“There was another mass shooting today.”
“Really? That’s awful.”
“Yeah.”
For many, that’s it. That’s the extent of the conversation. A few people will post their thoughts on Facebook. A few may even write a letter to the government, asking for something to change. But nothing will.
Americans have become numb to the statement “there’s been a mass shooting.” Sure, it elicits thoughts of shock and mourning, but it’s also become a far-too familiar statement.
This numbed response is horrible. It shouldn’t be common conversation to talk about the death of nine students in a community college in Oregon. Or 20 elementary students and six staff members. Or 12 people at a midnight movie showing.
My first thought should not be, “Oh, another one,” but it is. And that’s because nothing has changed, despite shooting after shooting.
Obama called these shootings routine, and that’s exactly what they are. There’s a routine of hearing the news. Several news outlets have pre-written breaking news sources in the event — which is a more and more common event — that a shooting occurs where they leave blanks for the location and number of victims.
The reaction of politicians is laughably predictable. They’ll talk about how things must change. They’ll target either gun control being too weak or too strong. They’ll talk about mental illness and how steps must be taken to cure it, to fight it.

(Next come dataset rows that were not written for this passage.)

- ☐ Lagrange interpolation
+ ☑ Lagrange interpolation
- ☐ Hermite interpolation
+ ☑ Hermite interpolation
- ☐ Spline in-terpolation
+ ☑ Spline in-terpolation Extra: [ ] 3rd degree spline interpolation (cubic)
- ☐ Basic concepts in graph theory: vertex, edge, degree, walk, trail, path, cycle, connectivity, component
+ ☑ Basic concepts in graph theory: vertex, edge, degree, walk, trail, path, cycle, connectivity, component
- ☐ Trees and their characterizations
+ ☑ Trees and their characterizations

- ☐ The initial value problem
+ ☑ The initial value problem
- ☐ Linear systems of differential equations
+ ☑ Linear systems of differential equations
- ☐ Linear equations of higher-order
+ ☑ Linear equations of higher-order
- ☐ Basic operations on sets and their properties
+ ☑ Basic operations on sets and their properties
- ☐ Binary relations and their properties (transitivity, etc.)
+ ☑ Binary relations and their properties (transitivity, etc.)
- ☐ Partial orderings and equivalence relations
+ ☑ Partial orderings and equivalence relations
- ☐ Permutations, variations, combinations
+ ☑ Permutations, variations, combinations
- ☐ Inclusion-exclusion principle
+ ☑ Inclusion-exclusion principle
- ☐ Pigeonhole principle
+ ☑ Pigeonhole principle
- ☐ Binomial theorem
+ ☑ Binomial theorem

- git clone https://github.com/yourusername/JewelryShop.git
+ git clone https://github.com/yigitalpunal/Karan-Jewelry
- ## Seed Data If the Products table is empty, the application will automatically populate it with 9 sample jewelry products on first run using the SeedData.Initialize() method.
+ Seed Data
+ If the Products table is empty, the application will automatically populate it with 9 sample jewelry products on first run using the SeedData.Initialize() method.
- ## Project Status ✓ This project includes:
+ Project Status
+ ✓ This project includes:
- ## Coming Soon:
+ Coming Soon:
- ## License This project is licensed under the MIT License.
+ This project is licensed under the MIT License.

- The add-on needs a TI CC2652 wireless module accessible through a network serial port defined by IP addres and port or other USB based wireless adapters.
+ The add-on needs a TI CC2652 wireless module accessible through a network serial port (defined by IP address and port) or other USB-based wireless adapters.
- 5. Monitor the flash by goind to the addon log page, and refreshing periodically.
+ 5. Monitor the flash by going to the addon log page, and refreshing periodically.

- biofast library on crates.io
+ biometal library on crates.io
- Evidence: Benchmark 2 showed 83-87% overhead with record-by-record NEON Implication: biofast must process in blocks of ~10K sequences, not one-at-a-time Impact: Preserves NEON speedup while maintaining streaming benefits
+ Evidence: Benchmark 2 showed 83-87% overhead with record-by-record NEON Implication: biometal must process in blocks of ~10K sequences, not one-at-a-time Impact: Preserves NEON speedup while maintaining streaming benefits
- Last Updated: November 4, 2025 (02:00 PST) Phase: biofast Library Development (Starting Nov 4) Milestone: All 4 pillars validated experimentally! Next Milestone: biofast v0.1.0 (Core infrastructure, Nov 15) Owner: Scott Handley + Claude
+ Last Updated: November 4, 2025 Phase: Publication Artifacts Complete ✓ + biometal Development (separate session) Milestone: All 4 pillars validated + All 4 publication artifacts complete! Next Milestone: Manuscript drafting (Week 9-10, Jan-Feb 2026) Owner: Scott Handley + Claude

Each time it happens, it feels like a movie I’ve seen before. The only thing that changes is the setting — never the plotline.
At what point will it be too much? How many shootings are we away from the last straw? How many people must die before we decide it’s too many people?
If you want to use these shootings as a platform to talk about gun control, that’s fine. If you want to use them as a platform to talk about school security, that’s fine. If you want to use them as a platform to talk about mental illness, that’s fine. But something needs to happen. Something needs to change. Talk isn’t going to stop the next shooting. If anything, talk may be very well what enables some of these people to go into schools, into theaters, into churches with guns. They know they’ll get their 15 minutes of fame. They know they’ll be talked about. No one doubts that.
If these awful people are going to do these awful things, shouldn’t something good come out of it? Stephen Colbert put it well in part of his monologue on Friday night.
“These things happen over and over again, and we are naturally horrified and shocked when we hear about them. But then we change nothing, and we pretend that it won’t happen again… I do know that one of the definitions of insanity is changing nothing and then pretending that something will change.”
Sam King is a communication sophomore and news editor for The Battalion.